With the COVID-19 pandemic dominating the news cycle, it can be easy to forget that 2020 is an election year. (Okay, maybe not easy, but at least possible.) The following information (accurate as of May 4, 2020) outlines which states allow for some form of alternative voting.
Absentee Voting Laws
- 34 states offer “no-excuse” absentee ballots, and will mail residents an early ballot upon request: Alaska, Arizona, California, Colorado, District of Columbia, Florida, Georgia, Hawaii, Idaho, Illinois, Iowa, Kansas, Maine, Maryland, Michigan, Minnesota, Montana, Nebraska, Nevada, New Jersey, New Mexico, North Carolina, North Dakota, Ohio, Oklahoma, Oregon, Pennsylvania, Rhode Island, South Dakota, Utah, Vermont, Virginia, Washington, Wisconsin and Wyoming. You can request your absentee ballot online by visiting absentee.vote.org, and filling out a short request form.
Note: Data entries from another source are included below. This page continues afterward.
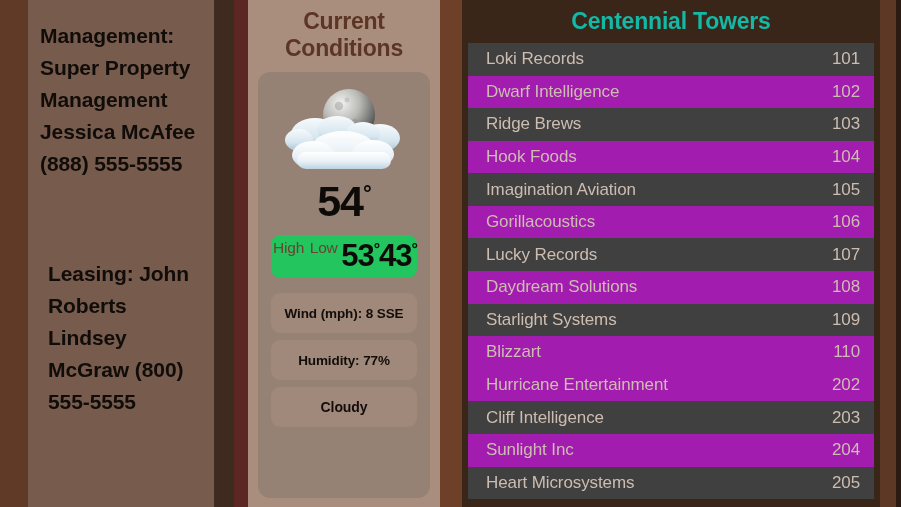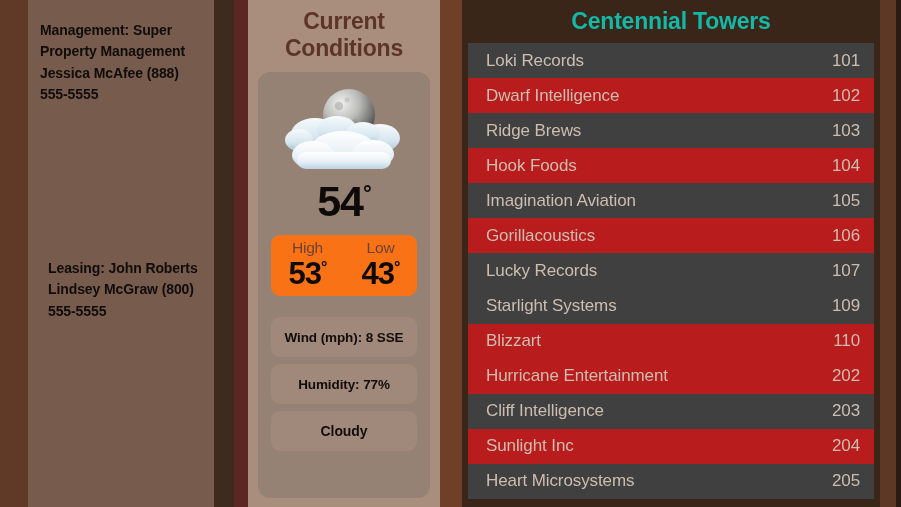"Management: Super Property Management" .contact-block { font-size: 14px -> 21px }
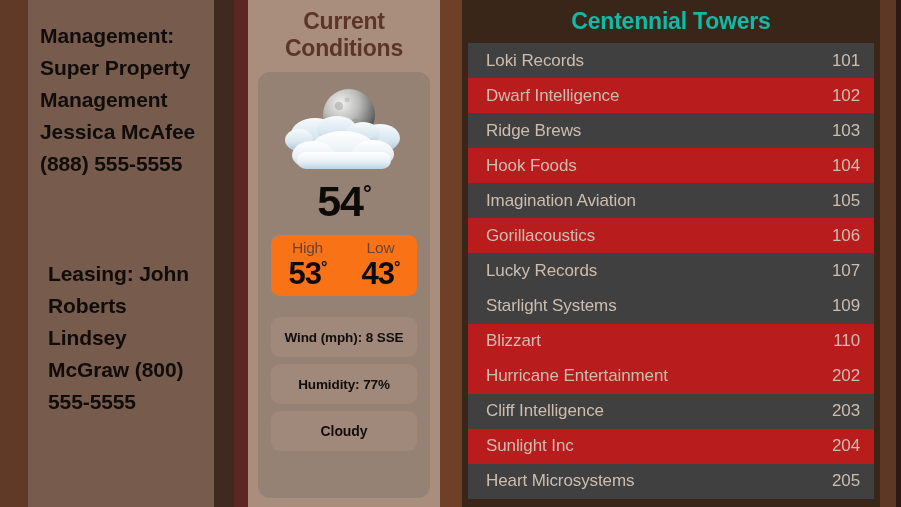"Dwarf Intelligence" .dir-row { background: #b91c1c -> #a21caf }
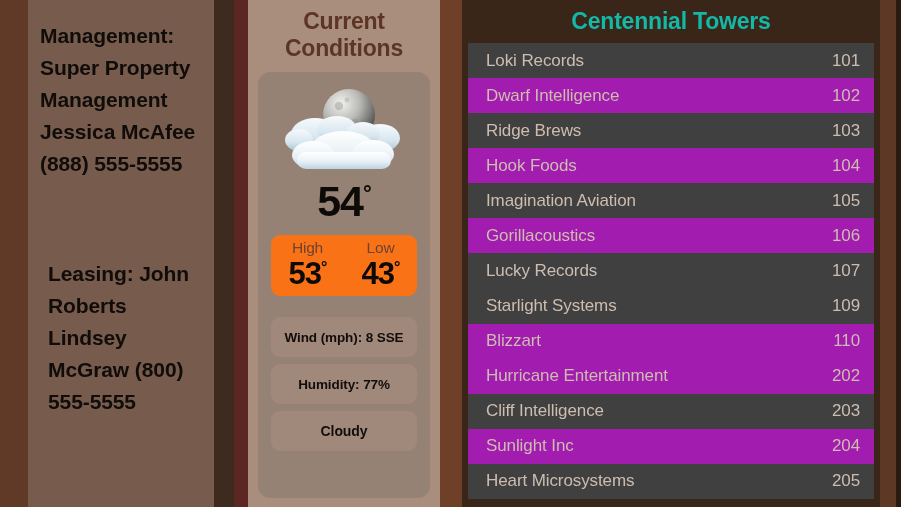"High" .hl-card { background: #f97316 -> #22c55e; flex-direction: column -> row; margin-bottom: 21px -> 15px }
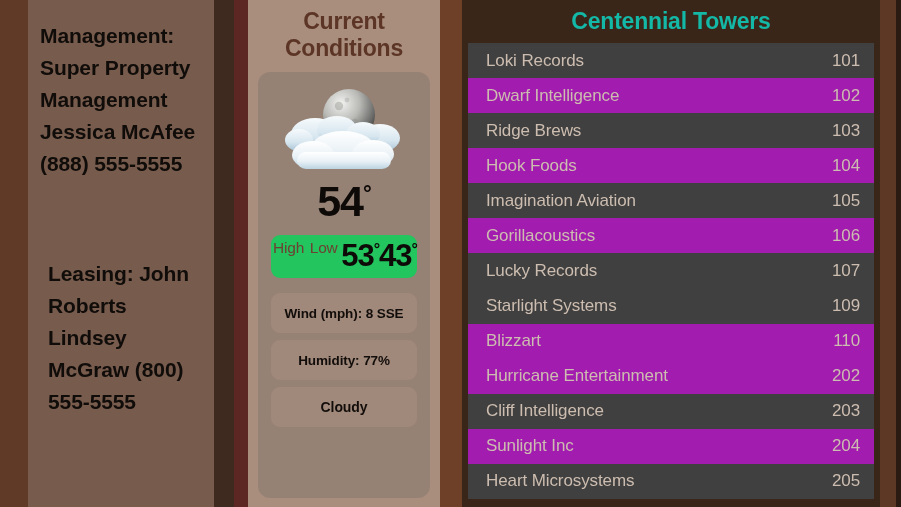"Daydream Solutions" div.dir-row { html: none -> <div> <span>Daydream Solutions</span> <span>108</span> </div> }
- Colorado, Hawaii, Oregon, Utah and Washington send ballots to all eligible voters, so residents do not need to request one.
- All states permit residents who will be outside their home county to vote absentee, as well as voters with an illness or disability. Indiana, Kentucky, Louisiana, Mississippi, South Carolina, Tennessee, Texas and West Virginia also offer the option to elderly voters.
Early In-Person Voting Laws
- 39 states, the District of Columbia, Puerto Rico, Guam, American Samoa and the Virgin Islands offer the option to vote early and in-person. Only Alabama, Connecticut, Kentucky, Mississippi, Missouri, New Hampshire, Pennsylvania, Rhode Island, South Carolina, do not offer early voting.
- Early voting periods range in length from four days to 45 days; the average length is 19 days. Visit vote.org for your specific county’s laws.